[Start of Attachment]
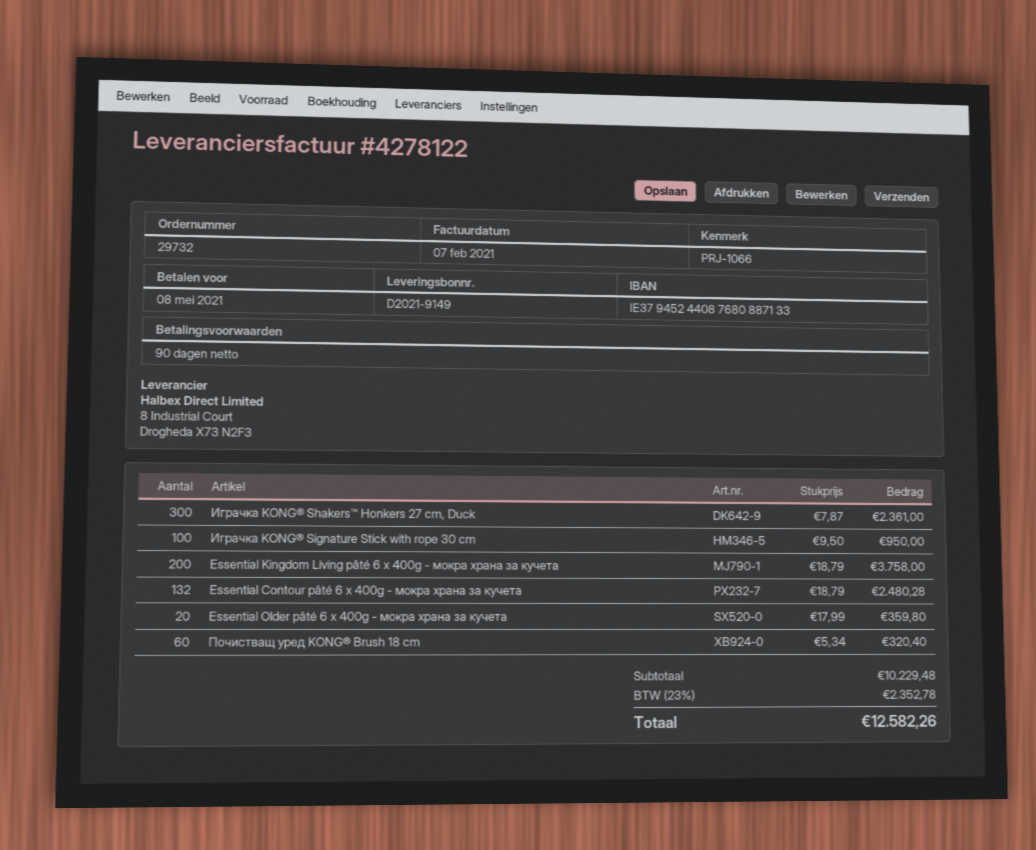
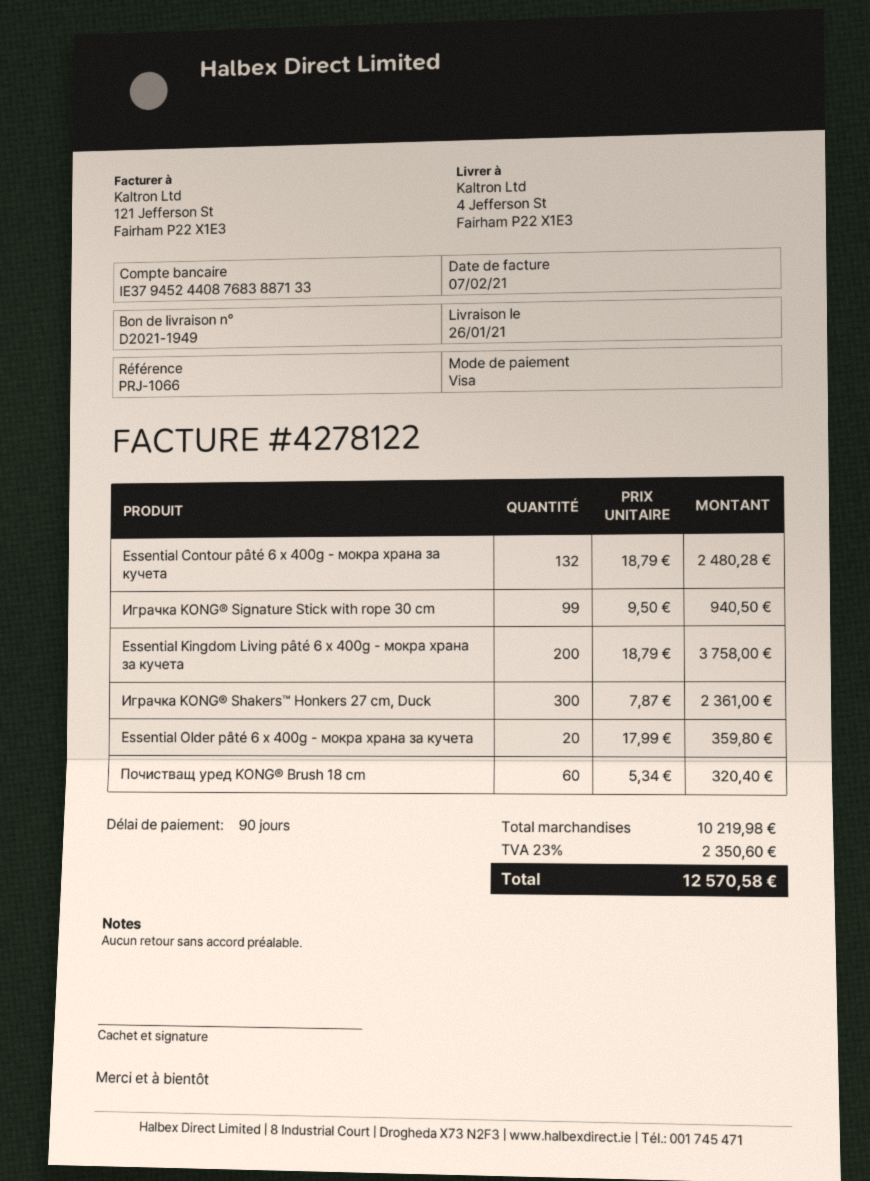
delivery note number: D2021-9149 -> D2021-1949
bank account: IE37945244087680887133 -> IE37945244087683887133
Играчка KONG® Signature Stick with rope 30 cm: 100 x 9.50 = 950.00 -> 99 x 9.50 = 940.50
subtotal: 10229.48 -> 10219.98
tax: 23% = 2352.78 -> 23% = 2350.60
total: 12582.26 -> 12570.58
[End of Attachment]
[Start of Attachment]
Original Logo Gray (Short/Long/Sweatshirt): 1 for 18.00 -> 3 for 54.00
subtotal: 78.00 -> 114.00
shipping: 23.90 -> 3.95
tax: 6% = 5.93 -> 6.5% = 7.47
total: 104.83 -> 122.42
[End of Attachment]
[Start of Attachment]
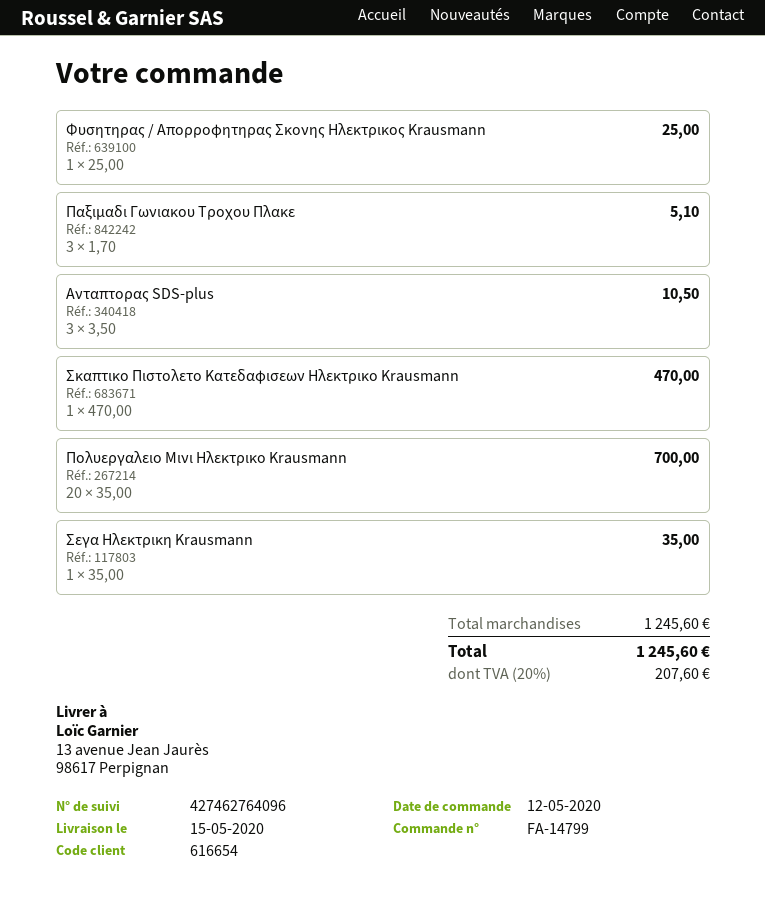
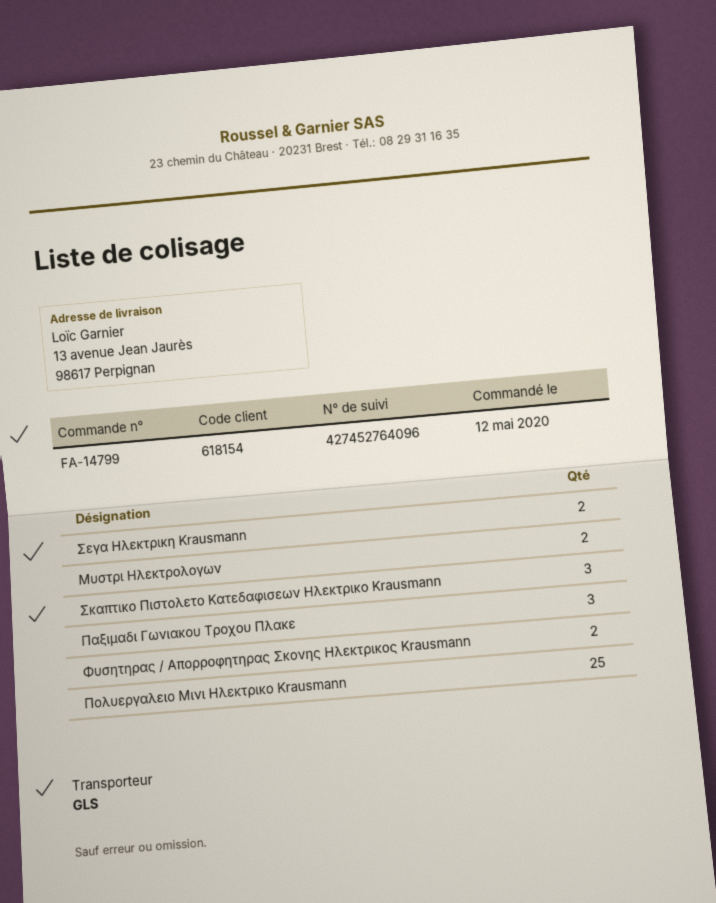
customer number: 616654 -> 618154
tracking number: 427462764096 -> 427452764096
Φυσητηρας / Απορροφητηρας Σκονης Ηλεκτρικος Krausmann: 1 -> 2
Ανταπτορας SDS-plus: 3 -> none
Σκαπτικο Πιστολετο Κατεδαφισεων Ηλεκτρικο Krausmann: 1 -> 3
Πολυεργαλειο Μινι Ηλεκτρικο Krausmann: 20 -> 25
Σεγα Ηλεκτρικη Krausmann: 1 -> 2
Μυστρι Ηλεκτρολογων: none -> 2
[End of Attachment]
A word-for-word copy of the lines above from the one with "tracking number: 427462764096 -> 427452764096" through the one with "Μυστρι Ηλεκτρολογων: none -> 2", inclusive, is the only output wanted.

tracking number: 427462764096 -> 427452764096
Φυσητηρας / Απορροφητηρας Σκονης Ηλεκτρικος Krausmann: 1 -> 2
Ανταπτορας SDS-plus: 3 -> none
Σκαπτικο Πιστολετο Κατεδαφισεων Ηλεκτρικο Krausmann: 1 -> 3
Πολυεργαλειο Μινι Ηλεκτρικο Krausmann: 20 -> 25
Σεγα Ηλεκτρικη Krausmann: 1 -> 2
Μυστρι Ηλεκτρολογων: none -> 2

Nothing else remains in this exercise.